Edit difference data
● ● ● ● ●

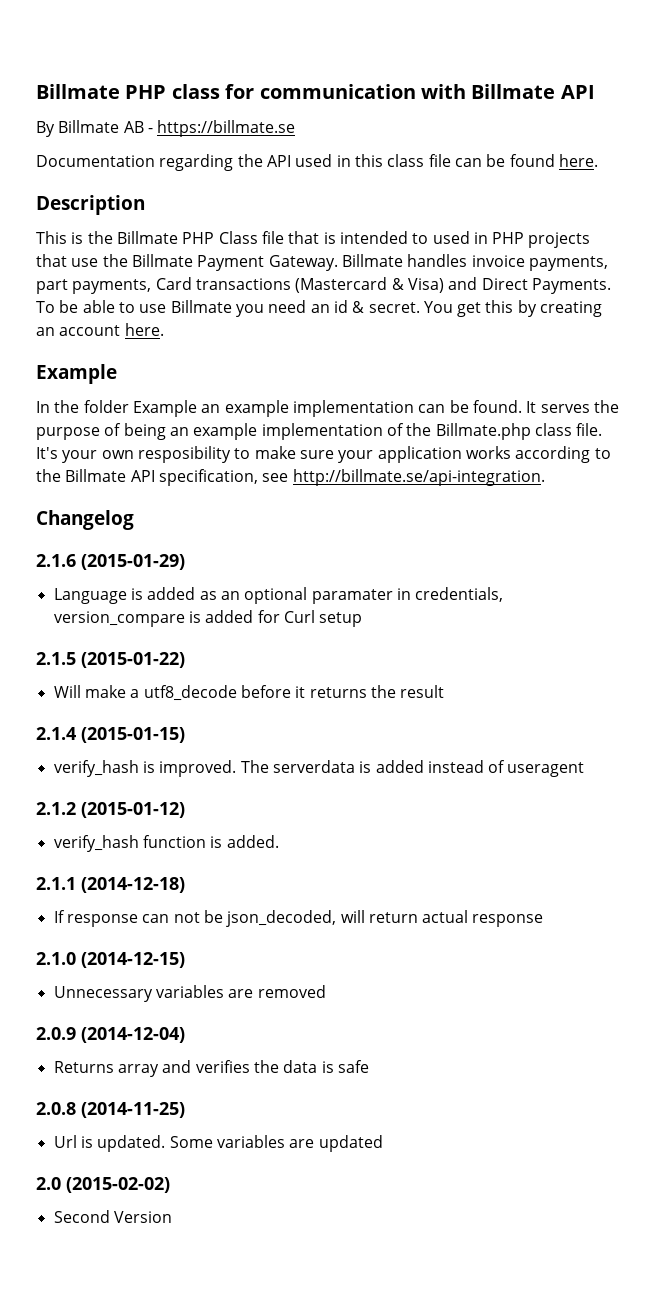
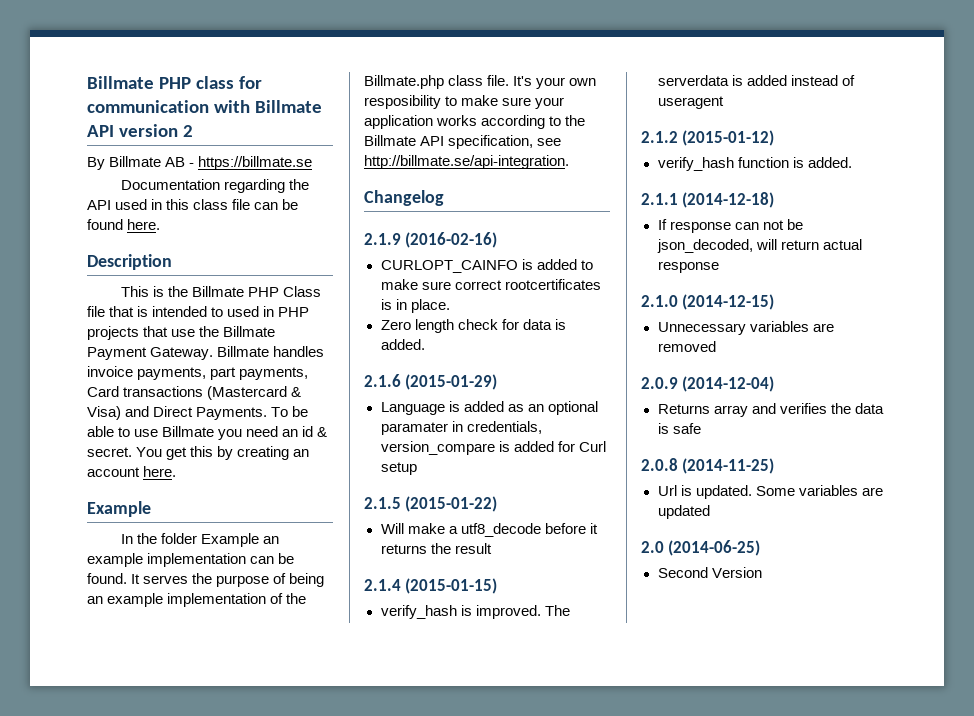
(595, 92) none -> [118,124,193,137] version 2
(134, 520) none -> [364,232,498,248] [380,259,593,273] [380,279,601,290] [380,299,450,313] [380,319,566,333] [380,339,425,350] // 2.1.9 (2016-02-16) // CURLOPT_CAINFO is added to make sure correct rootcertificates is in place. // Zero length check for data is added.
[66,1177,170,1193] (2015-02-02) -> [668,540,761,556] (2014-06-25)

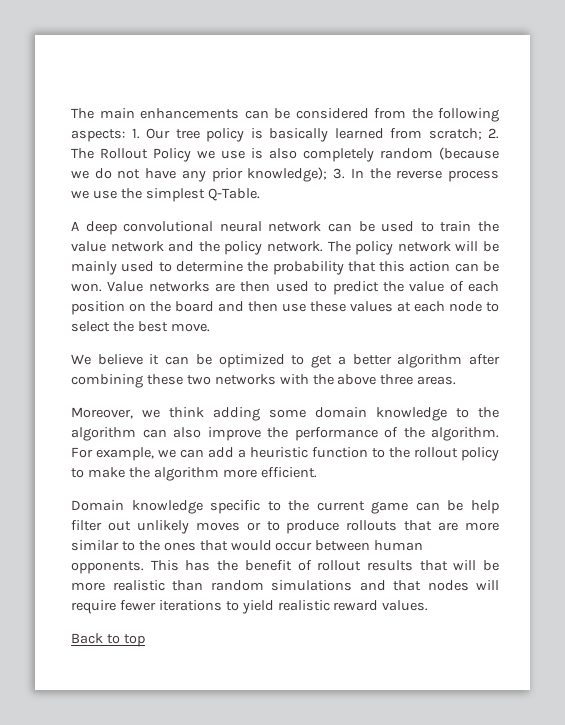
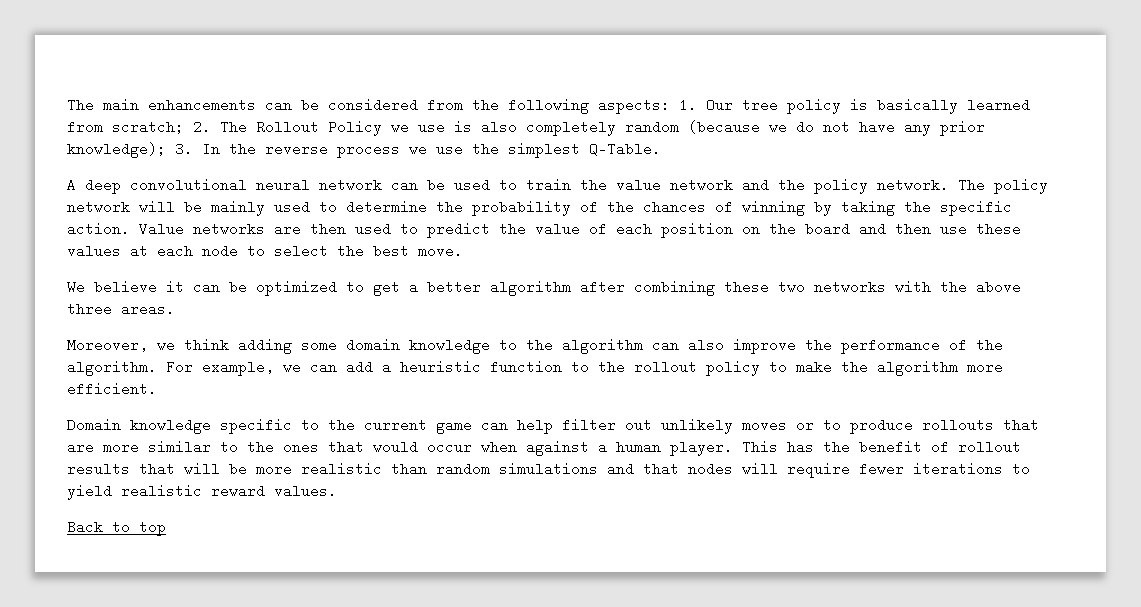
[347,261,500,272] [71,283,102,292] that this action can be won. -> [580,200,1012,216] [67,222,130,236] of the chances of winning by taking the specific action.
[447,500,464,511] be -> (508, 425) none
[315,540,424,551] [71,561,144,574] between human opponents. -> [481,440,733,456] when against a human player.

● ● ● ● ●

Among the lines above, return those that hold the word "none".

(595, 92) none -> [118,124,193,137] version 2
(134, 520) none -> [364,232,498,248] [380,259,593,273] [380,279,601,290] [380,299,450,313] [380,319,566,333] [380,339,425,350] // 2.1.9 (2016-02-16) // CURLOPT_CAINFO is added to make sure correct rootcertificates is in place. // Zero length check for data is added.
[447,500,464,511] be -> (508, 425) none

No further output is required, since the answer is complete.